What is expected =>
When the line containing "column parent_category | position: none -> 7" is reached, begin reproducing lines exactly and continue through the last line of the records below.

(Records shown Opens)

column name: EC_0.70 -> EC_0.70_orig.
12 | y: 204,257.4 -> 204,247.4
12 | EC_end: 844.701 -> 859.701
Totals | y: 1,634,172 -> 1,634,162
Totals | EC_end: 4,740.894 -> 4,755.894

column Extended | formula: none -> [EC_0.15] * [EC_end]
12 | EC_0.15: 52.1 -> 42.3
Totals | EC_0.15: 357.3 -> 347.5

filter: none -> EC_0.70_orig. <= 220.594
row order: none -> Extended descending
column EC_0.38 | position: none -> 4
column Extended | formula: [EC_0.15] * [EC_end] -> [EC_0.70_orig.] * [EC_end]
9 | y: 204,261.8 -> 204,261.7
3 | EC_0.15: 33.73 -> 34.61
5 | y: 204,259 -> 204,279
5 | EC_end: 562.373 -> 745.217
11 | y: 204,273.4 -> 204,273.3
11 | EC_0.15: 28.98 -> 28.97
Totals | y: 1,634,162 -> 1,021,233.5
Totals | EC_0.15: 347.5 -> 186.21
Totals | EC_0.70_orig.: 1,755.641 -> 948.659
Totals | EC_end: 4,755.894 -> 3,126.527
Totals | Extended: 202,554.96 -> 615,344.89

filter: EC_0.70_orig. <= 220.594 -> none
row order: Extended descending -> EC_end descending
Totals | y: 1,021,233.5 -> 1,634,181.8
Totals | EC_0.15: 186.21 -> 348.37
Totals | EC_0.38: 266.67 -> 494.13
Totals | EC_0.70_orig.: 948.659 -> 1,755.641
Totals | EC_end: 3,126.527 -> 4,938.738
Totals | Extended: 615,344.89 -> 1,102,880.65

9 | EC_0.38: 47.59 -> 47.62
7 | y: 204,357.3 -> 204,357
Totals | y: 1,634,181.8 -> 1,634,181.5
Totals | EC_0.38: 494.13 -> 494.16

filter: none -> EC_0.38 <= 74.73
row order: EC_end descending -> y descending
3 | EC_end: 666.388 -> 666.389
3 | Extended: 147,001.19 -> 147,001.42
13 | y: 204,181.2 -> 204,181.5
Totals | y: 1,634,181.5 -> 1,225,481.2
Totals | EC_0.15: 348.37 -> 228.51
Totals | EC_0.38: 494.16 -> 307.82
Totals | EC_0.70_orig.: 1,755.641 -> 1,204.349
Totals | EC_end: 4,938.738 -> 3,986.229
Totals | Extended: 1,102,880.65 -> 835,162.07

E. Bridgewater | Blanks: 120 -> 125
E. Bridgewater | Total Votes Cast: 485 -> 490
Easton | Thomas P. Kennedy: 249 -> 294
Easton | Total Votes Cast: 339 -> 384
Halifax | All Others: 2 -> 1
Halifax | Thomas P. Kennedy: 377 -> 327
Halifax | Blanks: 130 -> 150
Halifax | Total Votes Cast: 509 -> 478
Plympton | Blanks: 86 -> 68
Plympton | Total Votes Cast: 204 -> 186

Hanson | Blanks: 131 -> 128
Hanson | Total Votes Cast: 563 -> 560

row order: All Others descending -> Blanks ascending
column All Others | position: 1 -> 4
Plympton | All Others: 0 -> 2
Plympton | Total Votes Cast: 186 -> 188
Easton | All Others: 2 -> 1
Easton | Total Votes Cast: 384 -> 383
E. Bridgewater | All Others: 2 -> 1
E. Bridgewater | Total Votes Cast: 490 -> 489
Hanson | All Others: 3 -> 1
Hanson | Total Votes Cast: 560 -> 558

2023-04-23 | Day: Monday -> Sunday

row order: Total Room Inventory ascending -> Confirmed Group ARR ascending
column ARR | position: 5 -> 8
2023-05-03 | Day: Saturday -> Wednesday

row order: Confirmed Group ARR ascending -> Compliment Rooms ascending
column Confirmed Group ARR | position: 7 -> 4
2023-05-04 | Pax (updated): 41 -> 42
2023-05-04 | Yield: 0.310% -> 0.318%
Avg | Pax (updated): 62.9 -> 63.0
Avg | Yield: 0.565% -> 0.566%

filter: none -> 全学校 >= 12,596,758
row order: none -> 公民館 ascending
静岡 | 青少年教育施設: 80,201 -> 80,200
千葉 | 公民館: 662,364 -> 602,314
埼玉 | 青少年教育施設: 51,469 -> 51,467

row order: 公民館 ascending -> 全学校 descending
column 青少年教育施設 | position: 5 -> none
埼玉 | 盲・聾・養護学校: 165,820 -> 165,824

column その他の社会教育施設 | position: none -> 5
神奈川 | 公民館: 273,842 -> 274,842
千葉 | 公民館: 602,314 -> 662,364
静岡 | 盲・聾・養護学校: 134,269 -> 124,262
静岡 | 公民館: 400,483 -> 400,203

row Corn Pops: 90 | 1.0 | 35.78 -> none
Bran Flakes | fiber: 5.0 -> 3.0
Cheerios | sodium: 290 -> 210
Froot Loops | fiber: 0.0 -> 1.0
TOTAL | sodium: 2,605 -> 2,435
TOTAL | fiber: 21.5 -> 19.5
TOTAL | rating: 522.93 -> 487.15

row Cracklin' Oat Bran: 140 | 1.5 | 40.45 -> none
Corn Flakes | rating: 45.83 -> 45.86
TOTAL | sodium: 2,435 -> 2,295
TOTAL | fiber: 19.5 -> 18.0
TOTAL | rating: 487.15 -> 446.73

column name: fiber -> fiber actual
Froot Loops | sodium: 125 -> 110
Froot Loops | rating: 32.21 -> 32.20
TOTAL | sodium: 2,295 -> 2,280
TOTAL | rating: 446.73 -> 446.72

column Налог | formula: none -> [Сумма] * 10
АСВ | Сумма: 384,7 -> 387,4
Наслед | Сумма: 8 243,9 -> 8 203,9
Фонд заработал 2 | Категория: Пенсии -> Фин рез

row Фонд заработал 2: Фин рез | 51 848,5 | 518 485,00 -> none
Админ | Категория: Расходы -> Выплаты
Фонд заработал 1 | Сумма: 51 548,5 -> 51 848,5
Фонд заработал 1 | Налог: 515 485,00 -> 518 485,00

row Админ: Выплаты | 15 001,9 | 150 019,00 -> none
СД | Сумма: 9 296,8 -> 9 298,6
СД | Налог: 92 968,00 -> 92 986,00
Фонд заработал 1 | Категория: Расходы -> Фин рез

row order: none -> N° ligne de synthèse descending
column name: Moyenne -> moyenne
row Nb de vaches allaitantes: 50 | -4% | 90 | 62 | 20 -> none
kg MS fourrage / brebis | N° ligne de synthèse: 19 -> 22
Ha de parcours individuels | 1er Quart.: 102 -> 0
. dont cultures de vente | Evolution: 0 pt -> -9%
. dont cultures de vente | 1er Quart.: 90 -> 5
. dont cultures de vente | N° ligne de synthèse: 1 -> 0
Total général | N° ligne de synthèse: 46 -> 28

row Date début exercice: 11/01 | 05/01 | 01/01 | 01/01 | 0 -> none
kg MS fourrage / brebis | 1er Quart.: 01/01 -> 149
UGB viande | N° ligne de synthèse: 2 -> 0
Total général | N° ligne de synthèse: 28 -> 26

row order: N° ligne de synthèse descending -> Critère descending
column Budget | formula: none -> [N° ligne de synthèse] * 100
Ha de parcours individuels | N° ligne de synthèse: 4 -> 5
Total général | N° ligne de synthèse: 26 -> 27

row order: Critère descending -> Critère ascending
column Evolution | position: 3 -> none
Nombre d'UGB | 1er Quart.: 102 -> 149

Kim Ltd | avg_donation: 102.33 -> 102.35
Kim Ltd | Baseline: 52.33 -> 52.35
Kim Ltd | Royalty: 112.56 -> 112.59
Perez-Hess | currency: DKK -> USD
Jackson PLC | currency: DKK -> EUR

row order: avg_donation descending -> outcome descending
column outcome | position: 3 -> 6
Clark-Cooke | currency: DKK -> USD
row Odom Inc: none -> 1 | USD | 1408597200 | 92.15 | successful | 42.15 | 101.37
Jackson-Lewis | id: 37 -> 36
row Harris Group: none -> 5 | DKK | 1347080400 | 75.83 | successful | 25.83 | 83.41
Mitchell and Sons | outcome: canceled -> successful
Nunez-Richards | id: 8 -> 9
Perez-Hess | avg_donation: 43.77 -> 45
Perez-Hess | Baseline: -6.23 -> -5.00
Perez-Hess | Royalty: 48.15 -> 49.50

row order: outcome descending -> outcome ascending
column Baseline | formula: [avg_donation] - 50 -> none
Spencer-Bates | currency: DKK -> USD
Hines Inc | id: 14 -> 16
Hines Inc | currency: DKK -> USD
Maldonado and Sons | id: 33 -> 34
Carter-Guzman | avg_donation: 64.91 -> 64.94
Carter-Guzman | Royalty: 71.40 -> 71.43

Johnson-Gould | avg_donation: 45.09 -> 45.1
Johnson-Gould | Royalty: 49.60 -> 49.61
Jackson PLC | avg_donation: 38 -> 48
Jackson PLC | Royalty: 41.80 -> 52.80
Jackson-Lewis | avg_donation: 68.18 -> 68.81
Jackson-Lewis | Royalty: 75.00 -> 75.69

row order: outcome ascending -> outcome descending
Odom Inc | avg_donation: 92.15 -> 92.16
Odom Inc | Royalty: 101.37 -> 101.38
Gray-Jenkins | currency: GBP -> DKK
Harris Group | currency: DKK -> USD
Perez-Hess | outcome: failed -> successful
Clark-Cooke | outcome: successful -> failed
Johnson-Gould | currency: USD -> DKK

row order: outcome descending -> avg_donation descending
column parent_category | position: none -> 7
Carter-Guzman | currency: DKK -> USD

(Records shown Closes)

Answer to the problem =>
column parent_category | position: none -> 7
Carter-Guzman | currency: DKK -> USD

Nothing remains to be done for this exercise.